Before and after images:
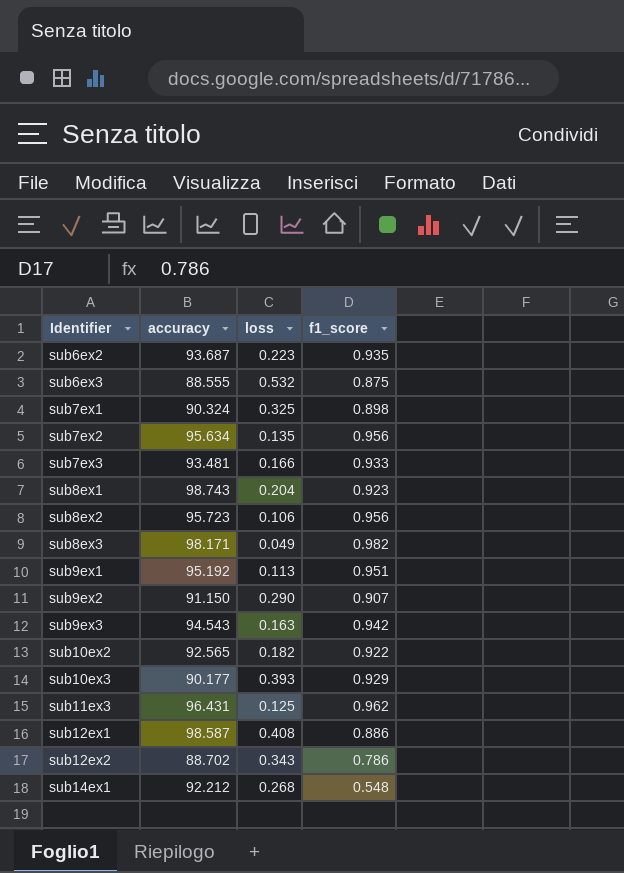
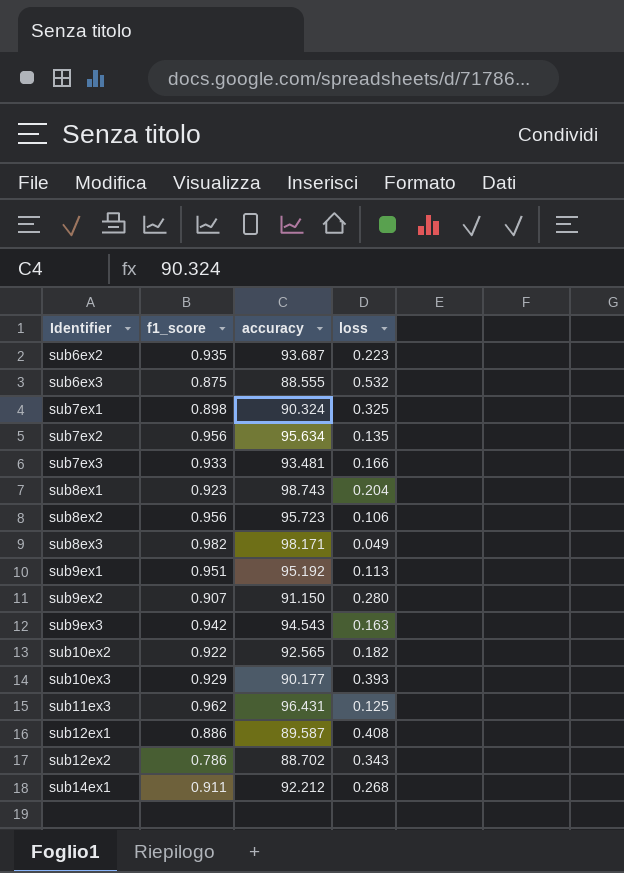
column f1_score | position: 4 -> 2
sub9ex2 | loss: 0.290 -> 0.280
sub12ex1 | accuracy: 98.587 -> 89.587
sub14ex1 | f1_score: 0.548 -> 0.911

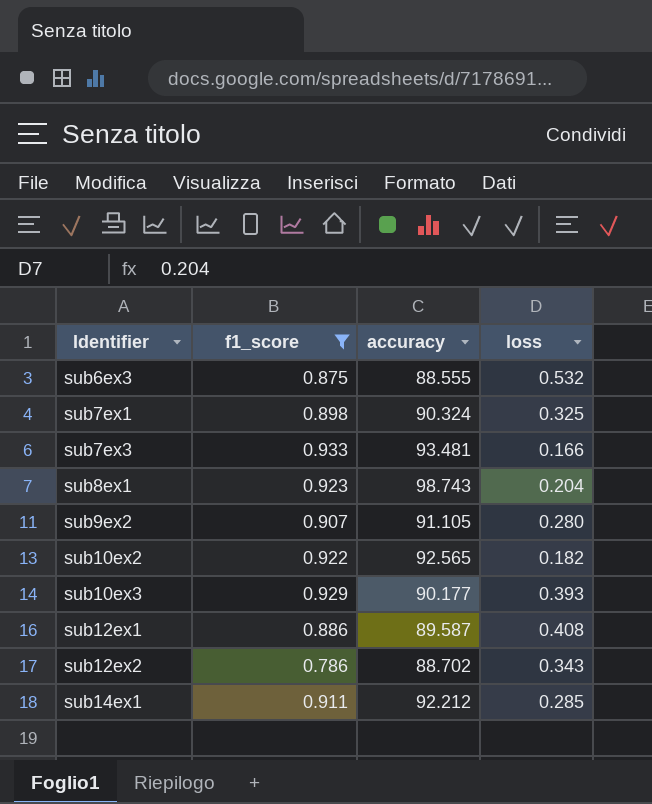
filter: none -> f1_score <= 0.933
sub9ex2 | accuracy: 91.150 -> 91.105
sub14ex1 | loss: 0.268 -> 0.285

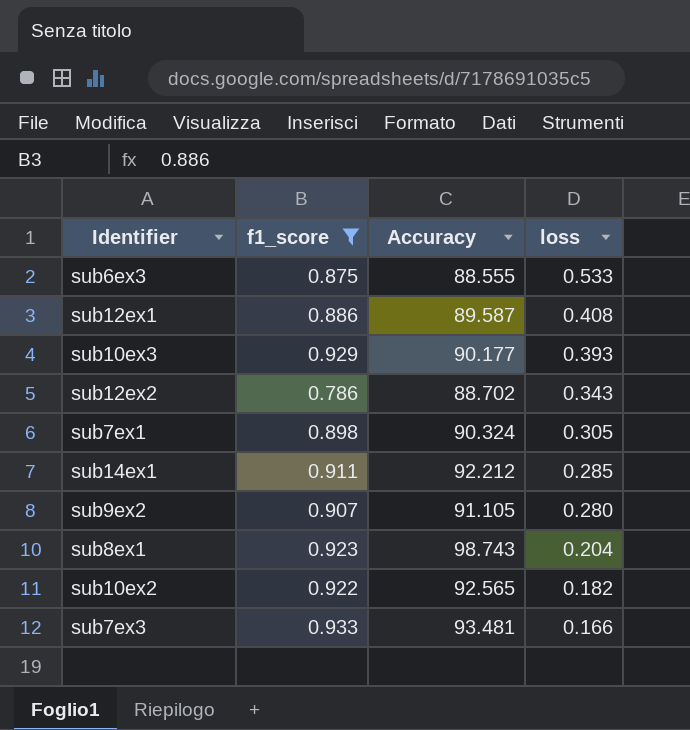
row order: Identifier ascending -> loss descending
column name: accuracy -> Accuracy
sub6ex3 | loss: 0.532 -> 0.533
sub7ex1 | loss: 0.325 -> 0.305

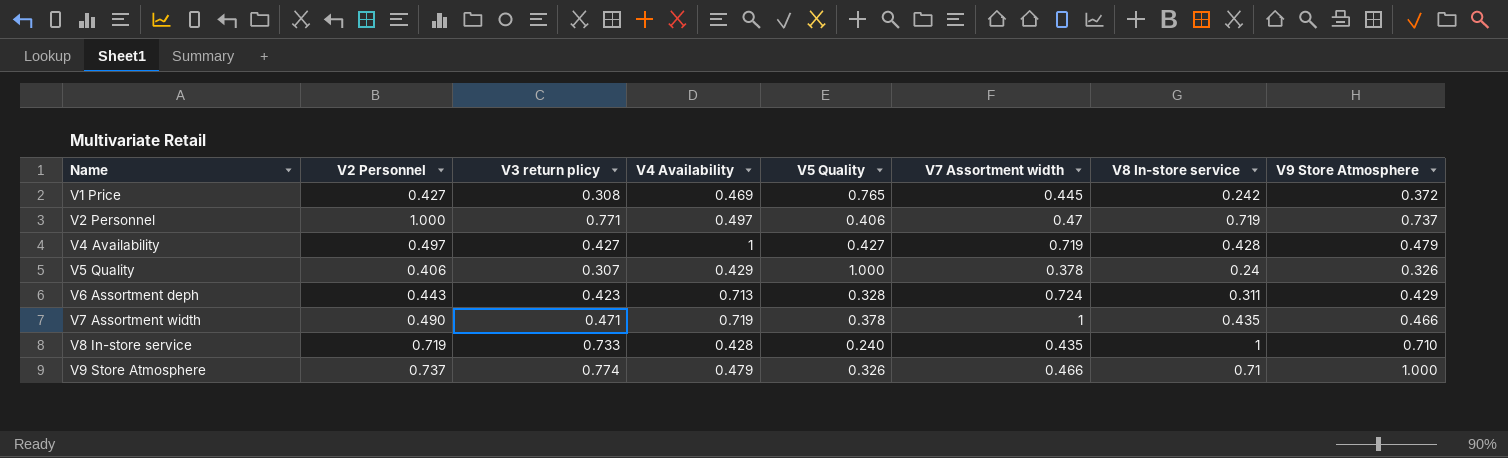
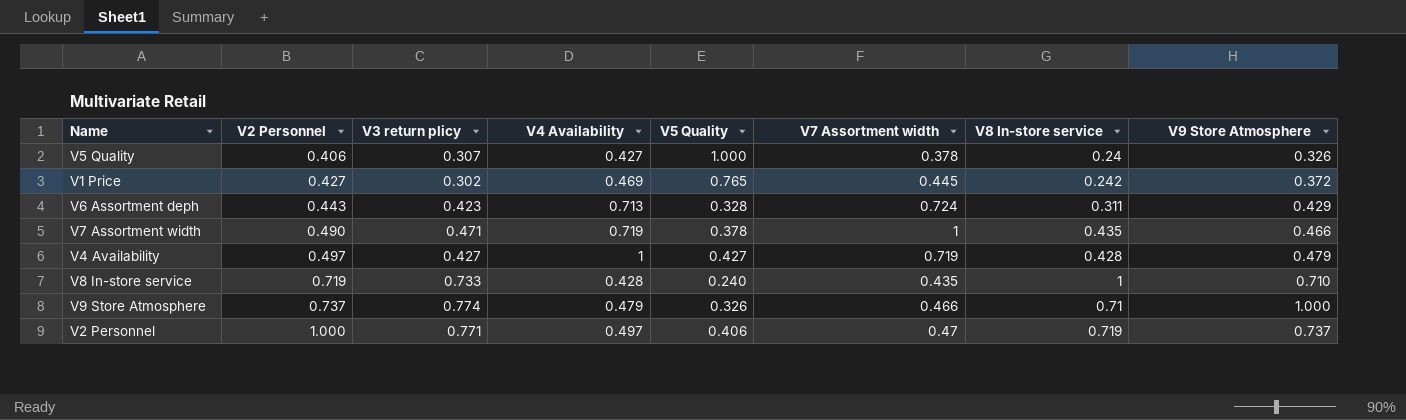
row order: Name ascending -> V2 Personnel ascending
V5 Quality | V4 Availability: 0.429 -> 0.427
V1 Price | V3 return plicy: 0.308 -> 0.302

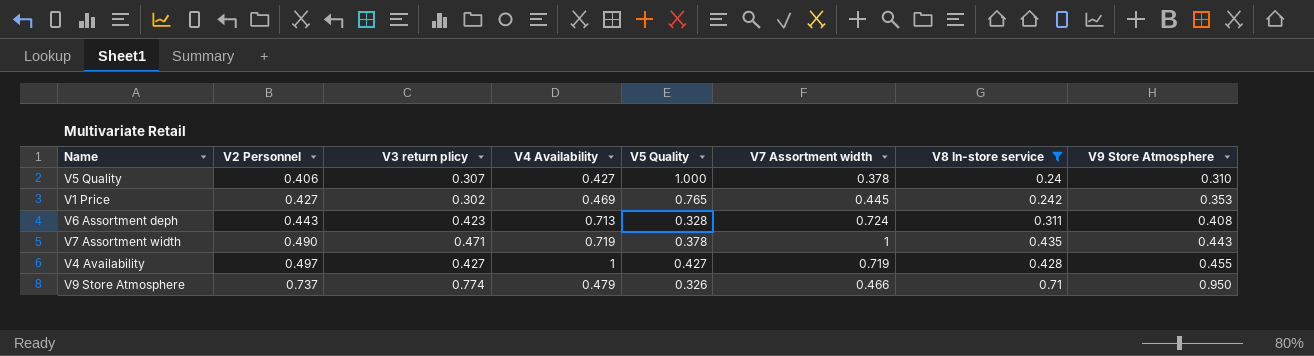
filter: none -> V8 In-store service <= 0.71
V5 Quality | V9 Store Atmosphere: 0.326 -> 0.310
V1 Price | V9 Store Atmosphere: 0.372 -> 0.353
V6 Assortment deph | V9 Store Atmosphere: 0.429 -> 0.408
V7 Assortment width | V9 Store Atmosphere: 0.466 -> 0.443
V4 Availability | V9 Store Atmosphere: 0.479 -> 0.455
V9 Store Atmosphere | V9 Store Atmosphere: 1.000 -> 0.950

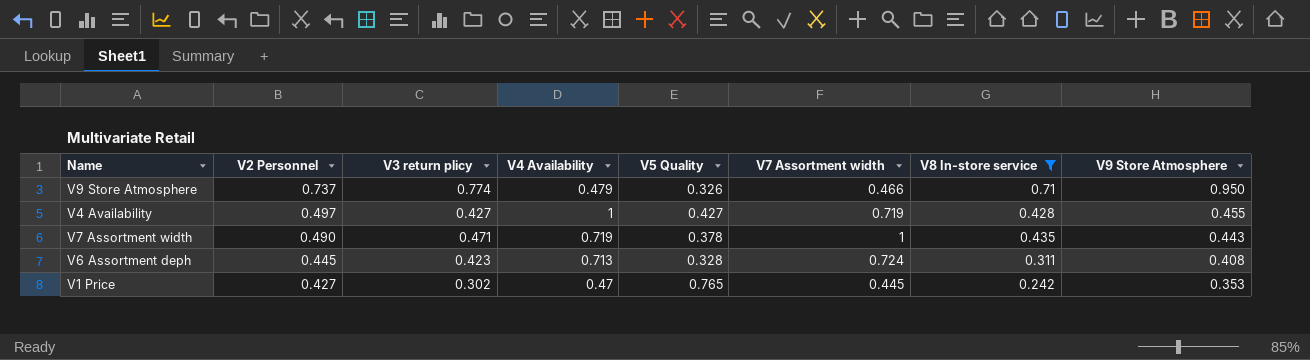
row order: V2 Personnel ascending -> V2 Personnel descending
row V5 Quality: 0.406 | 0.307 | 0.427 | 1.000 | 0.378 | 0.24 | 0.310 -> none
V6 Assortment deph | V2 Personnel: 0.443 -> 0.445
V1 Price | V4 Availability: 0.469 -> 0.47

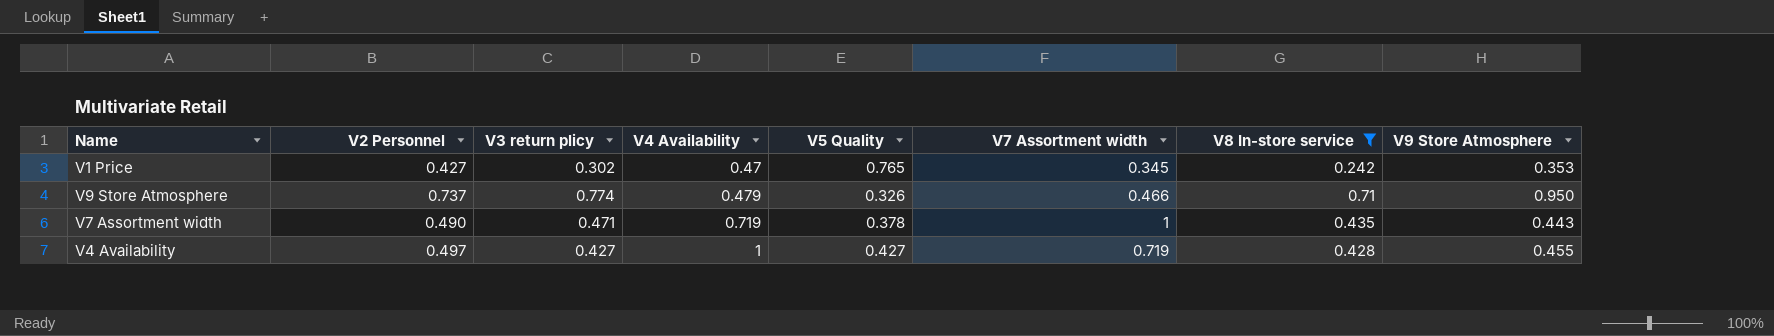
row order: V2 Personnel descending -> V4 Availability ascending
row V6 Assortment deph: 0.445 | 0.423 | 0.713 | 0.328 | 0.724 | 0.311 | 0.408 -> none
V1 Price | V7 Assortment width: 0.445 -> 0.345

Instructions to follow: Strip the images and return the remaining data exactly.

Written answer:
column f1_score | position: 4 -> 2
sub9ex2 | loss: 0.290 -> 0.280
sub12ex1 | accuracy: 98.587 -> 89.587
sub14ex1 | f1_score: 0.548 -> 0.911

filter: none -> f1_score <= 0.933
sub9ex2 | accuracy: 91.150 -> 91.105
sub14ex1 | loss: 0.268 -> 0.285

row order: Identifier ascending -> loss descending
column name: accuracy -> Accuracy
sub6ex3 | loss: 0.532 -> 0.533
sub7ex1 | loss: 0.325 -> 0.305

row order: Name ascending -> V2 Personnel ascending
V5 Quality | V4 Availability: 0.429 -> 0.427
V1 Price | V3 return plicy: 0.308 -> 0.302

filter: none -> V8 In-store service <= 0.71
V5 Quality | V9 Store Atmosphere: 0.326 -> 0.310
V1 Price | V9 Store Atmosphere: 0.372 -> 0.353
V6 Assortment deph | V9 Store Atmosphere: 0.429 -> 0.408
V7 Assortment width | V9 Store Atmosphere: 0.466 -> 0.443
V4 Availability | V9 Store Atmosphere: 0.479 -> 0.455
V9 Store Atmosphere | V9 Store Atmosphere: 1.000 -> 0.950

row order: V2 Personnel ascending -> V2 Personnel descending
row V5 Quality: 0.406 | 0.307 | 0.427 | 1.000 | 0.378 | 0.24 | 0.310 -> none
V6 Assortment deph | V2 Personnel: 0.443 -> 0.445
V1 Price | V4 Availability: 0.469 -> 0.47

row order: V2 Personnel descending -> V4 Availability ascending
row V6 Assortment deph: 0.445 | 0.423 | 0.713 | 0.328 | 0.724 | 0.311 | 0.408 -> none
V1 Price | V7 Assortment width: 0.445 -> 0.345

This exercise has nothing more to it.